▼

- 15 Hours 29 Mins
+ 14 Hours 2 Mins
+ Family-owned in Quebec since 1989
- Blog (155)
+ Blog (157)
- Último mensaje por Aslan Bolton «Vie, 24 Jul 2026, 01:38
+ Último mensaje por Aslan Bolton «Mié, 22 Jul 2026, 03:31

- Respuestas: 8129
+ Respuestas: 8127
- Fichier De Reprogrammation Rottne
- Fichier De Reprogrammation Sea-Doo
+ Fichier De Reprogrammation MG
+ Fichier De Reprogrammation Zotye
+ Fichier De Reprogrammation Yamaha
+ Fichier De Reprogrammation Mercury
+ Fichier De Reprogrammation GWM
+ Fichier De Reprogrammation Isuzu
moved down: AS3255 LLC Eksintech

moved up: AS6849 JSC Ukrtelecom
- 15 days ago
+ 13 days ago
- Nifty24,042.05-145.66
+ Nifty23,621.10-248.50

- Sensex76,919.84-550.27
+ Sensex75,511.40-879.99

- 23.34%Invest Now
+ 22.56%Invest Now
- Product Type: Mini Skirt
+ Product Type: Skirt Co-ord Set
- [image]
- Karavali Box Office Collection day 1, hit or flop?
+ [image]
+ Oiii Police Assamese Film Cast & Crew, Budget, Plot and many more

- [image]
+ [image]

▲

Everything from the line containing "Skirt Co-ord Set" through the last line above should be copied exactly, please, with nothing added.

#### Solution to the exercise
+ Product Type: Skirt Co-ord Set
- [image]
- Karavali Box Office Collection day 1, hit or flop?
+ [image]
+ Oiii Police Assamese Film Cast & Crew, Budget, Plot and many more

- [image]
+ [image]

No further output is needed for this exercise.